▶ _WHAT THE TASK ASKS_: Count every line in the entries that holds the word "width". The reply is that count alone.

━━ RECORDS TO USE ━━

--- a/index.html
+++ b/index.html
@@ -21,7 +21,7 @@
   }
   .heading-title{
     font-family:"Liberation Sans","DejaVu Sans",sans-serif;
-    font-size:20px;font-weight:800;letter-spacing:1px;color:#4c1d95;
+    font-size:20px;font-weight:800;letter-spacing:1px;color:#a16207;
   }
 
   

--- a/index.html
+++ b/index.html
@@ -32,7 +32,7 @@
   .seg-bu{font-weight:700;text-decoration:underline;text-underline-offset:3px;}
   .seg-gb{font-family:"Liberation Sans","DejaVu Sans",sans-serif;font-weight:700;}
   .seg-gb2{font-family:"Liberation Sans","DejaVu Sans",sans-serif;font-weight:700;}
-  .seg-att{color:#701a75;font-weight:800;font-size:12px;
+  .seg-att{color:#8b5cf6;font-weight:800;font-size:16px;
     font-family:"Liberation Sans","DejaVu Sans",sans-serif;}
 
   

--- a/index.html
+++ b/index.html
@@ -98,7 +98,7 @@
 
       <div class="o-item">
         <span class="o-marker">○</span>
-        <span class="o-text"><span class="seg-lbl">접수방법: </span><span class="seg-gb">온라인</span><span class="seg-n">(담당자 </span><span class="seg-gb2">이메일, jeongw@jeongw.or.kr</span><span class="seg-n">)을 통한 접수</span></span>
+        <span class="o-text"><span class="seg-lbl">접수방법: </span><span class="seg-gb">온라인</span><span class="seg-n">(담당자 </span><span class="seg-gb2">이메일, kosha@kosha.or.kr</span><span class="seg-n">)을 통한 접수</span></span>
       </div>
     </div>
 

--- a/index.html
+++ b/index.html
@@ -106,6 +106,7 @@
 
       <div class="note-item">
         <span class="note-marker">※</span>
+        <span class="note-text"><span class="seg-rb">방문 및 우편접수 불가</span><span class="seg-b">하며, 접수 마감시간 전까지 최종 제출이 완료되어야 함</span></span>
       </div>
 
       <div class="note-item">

━━━
━━ RECORDS TO USE ━━

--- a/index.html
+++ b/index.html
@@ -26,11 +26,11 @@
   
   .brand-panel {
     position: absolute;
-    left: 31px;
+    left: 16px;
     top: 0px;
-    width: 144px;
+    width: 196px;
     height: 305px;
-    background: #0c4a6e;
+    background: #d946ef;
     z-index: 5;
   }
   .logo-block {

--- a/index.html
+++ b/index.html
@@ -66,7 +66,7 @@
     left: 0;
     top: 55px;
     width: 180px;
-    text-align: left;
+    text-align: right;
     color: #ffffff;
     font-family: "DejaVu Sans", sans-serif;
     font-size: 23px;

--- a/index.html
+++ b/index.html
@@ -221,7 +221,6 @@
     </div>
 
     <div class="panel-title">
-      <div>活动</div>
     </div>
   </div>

━━━

▶ _SOLUTION TO THIS EXERCISE_: 3